TASK TO CARRY OUT =>
The answer must be every line below that contains the string "Masque".

★ ★ ★ ★

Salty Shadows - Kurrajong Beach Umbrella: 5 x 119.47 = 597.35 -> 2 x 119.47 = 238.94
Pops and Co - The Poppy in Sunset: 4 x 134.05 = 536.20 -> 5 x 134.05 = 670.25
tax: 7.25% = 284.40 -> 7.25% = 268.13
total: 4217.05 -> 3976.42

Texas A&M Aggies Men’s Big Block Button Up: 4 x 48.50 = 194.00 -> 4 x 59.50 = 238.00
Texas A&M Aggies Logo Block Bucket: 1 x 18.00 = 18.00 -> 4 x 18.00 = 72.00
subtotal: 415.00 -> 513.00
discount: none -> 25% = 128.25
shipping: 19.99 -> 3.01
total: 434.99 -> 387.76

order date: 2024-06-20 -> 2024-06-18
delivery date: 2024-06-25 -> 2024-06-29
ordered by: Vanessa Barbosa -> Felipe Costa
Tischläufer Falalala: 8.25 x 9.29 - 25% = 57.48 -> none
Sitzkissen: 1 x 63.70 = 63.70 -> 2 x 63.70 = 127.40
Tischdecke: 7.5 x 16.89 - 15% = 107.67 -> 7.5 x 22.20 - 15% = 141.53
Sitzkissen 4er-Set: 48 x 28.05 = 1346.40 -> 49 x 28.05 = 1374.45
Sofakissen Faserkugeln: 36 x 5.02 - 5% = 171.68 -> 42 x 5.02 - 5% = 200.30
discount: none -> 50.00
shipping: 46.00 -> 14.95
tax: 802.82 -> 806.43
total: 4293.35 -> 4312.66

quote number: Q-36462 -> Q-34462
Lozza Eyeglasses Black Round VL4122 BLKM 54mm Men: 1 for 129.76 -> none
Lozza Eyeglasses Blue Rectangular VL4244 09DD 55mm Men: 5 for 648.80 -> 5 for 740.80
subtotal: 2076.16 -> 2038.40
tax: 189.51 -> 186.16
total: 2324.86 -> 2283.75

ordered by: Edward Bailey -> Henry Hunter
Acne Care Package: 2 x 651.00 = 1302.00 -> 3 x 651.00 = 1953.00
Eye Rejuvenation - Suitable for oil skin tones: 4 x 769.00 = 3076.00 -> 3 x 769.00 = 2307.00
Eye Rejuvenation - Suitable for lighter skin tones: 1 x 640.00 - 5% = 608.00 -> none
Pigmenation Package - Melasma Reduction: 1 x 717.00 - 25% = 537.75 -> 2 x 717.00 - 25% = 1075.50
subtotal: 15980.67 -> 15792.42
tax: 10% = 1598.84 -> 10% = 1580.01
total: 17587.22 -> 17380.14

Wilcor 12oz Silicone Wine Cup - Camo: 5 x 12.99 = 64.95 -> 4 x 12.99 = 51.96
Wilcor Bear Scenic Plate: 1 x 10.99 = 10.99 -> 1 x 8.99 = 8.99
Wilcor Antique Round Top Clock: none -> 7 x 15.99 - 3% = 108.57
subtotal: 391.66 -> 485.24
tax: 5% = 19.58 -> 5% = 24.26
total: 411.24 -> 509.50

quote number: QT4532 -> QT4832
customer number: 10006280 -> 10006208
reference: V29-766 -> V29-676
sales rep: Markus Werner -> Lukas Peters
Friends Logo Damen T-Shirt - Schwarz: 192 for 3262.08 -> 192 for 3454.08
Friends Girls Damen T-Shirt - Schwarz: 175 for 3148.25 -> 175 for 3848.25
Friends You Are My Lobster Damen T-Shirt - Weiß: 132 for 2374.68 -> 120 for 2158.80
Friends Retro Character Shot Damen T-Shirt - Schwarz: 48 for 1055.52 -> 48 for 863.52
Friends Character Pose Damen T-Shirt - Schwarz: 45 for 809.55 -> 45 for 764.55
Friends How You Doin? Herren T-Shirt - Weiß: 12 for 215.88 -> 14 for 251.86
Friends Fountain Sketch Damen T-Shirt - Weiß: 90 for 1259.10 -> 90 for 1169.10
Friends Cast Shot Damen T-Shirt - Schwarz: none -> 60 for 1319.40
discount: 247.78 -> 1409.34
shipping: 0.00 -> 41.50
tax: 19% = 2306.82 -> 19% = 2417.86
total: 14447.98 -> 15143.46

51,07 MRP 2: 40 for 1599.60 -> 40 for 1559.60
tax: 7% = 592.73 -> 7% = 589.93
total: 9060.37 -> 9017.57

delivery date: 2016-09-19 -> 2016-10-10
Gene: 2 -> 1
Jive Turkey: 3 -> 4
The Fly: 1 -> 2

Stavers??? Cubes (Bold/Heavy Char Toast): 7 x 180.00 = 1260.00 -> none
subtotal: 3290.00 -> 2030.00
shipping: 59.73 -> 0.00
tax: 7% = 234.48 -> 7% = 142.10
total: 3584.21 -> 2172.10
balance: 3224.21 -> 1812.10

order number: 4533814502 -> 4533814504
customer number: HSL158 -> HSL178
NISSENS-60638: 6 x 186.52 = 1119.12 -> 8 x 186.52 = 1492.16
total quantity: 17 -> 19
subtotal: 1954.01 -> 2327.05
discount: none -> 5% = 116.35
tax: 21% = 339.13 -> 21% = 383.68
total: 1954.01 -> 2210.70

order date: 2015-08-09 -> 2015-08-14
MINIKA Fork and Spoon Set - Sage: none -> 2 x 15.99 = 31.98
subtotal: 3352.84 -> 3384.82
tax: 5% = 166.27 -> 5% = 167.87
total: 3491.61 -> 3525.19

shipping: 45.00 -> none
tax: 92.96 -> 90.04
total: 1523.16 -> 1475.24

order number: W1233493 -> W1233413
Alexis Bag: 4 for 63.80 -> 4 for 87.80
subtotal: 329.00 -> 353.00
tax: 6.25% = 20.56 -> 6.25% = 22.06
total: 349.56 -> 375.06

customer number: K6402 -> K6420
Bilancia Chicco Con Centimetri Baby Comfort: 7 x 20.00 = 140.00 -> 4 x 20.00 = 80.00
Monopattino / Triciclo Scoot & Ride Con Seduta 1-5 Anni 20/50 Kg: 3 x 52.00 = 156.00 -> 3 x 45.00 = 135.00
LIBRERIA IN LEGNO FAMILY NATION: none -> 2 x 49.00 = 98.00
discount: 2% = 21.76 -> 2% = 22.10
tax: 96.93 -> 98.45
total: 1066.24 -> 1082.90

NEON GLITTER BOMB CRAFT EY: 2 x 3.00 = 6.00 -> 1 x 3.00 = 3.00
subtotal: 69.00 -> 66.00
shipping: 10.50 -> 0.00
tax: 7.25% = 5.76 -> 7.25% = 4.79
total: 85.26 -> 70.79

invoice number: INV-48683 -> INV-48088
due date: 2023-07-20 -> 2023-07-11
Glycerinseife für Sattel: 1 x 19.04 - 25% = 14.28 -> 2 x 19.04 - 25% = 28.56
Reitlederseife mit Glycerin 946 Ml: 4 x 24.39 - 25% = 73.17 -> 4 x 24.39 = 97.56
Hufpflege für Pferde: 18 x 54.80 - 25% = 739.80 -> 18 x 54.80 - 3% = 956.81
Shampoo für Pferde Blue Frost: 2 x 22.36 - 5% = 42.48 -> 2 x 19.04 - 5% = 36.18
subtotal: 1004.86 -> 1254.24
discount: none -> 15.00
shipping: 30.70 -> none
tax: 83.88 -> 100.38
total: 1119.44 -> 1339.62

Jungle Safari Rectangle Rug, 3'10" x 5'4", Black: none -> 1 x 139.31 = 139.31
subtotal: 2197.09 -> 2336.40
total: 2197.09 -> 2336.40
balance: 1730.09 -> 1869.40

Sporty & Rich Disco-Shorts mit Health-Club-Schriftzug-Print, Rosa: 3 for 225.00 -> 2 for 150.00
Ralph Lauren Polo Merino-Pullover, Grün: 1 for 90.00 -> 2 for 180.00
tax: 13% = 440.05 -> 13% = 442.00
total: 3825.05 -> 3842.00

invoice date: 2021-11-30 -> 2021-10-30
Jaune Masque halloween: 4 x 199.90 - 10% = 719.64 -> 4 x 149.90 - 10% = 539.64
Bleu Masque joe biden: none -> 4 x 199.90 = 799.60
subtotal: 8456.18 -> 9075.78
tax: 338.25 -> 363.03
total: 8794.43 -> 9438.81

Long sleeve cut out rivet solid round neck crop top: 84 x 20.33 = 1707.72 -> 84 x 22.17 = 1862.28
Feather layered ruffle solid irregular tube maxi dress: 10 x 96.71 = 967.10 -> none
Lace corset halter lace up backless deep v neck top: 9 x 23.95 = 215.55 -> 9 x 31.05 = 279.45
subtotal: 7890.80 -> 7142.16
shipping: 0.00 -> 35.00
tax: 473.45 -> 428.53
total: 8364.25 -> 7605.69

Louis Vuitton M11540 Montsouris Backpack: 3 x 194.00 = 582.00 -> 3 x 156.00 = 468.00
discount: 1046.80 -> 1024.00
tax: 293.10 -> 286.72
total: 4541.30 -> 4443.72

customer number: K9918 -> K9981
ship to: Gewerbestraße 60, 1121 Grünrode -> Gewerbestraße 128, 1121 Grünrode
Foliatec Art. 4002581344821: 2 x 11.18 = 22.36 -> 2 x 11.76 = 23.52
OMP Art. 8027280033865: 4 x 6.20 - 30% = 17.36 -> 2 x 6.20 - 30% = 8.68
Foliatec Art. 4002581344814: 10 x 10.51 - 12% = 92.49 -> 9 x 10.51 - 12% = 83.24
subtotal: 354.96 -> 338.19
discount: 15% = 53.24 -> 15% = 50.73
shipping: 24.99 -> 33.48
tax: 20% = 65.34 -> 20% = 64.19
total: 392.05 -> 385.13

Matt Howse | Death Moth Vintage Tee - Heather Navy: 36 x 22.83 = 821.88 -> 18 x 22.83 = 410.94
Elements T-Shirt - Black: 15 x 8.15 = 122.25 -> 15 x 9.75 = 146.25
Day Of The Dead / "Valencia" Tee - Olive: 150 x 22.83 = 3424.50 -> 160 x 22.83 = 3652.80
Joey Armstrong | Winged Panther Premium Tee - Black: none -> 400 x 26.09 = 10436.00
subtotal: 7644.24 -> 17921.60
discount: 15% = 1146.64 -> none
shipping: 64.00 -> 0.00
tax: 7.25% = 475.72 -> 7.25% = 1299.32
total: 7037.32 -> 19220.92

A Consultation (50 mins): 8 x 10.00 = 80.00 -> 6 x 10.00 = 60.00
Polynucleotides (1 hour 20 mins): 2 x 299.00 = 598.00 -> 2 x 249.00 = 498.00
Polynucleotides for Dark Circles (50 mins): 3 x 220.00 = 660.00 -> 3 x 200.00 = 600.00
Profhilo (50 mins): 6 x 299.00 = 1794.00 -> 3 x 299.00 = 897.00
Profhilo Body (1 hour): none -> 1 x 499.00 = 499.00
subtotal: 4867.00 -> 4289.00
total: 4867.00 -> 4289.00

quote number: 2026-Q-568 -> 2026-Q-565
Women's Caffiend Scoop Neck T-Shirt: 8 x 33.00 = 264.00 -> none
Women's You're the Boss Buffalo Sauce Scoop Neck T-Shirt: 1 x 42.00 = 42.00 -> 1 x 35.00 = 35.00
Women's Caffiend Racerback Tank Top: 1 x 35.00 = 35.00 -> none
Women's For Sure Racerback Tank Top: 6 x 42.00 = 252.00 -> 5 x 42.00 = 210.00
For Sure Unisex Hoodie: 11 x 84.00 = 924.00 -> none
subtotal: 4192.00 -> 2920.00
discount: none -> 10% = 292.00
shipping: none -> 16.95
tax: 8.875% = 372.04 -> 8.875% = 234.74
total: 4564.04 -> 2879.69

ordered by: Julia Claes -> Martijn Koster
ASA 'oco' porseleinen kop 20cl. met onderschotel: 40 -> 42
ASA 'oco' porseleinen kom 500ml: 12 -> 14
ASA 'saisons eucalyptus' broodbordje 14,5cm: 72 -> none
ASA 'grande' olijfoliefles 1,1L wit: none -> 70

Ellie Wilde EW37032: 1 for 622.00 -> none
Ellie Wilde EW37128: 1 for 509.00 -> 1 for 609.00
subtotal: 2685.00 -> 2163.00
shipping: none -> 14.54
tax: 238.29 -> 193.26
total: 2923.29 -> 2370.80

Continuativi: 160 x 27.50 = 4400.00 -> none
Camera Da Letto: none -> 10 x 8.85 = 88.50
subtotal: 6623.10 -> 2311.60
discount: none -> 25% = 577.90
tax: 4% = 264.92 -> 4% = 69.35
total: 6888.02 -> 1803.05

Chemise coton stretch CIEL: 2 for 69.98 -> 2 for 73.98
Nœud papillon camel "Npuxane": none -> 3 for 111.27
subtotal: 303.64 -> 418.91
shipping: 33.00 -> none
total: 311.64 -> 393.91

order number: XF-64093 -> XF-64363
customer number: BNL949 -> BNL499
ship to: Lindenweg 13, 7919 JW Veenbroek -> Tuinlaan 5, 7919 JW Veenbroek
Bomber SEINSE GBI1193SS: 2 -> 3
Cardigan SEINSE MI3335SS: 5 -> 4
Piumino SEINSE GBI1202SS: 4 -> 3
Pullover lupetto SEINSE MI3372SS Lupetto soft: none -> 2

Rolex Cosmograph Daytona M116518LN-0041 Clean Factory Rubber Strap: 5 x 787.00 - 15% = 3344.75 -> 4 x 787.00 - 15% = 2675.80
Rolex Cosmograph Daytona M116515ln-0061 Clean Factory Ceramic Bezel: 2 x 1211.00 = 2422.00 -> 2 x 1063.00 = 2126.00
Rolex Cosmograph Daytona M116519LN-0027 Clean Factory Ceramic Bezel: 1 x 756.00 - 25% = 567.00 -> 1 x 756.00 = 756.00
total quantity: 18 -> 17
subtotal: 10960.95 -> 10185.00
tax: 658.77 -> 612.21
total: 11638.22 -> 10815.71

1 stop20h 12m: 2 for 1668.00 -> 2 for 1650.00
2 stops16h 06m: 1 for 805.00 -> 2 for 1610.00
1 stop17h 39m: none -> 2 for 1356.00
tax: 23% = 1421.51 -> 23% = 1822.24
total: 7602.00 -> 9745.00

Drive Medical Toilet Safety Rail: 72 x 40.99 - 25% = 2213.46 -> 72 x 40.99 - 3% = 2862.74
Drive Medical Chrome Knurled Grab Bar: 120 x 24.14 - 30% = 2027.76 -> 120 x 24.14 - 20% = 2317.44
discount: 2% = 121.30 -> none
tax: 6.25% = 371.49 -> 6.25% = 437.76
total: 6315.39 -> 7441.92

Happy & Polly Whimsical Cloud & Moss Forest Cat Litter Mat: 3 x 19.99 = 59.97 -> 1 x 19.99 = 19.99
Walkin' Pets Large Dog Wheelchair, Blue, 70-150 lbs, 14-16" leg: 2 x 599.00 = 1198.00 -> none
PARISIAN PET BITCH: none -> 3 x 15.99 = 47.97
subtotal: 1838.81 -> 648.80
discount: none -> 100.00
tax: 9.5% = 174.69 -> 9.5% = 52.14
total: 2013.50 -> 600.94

★ ★ ★ ★

OUTPUT OF THE EXERCISE =>
Jaune Masque halloween: 4 x 199.90 - 10% = 719.64 -> 4 x 149.90 - 10% = 539.64
Bleu Masque joe biden: none -> 4 x 199.90 = 799.60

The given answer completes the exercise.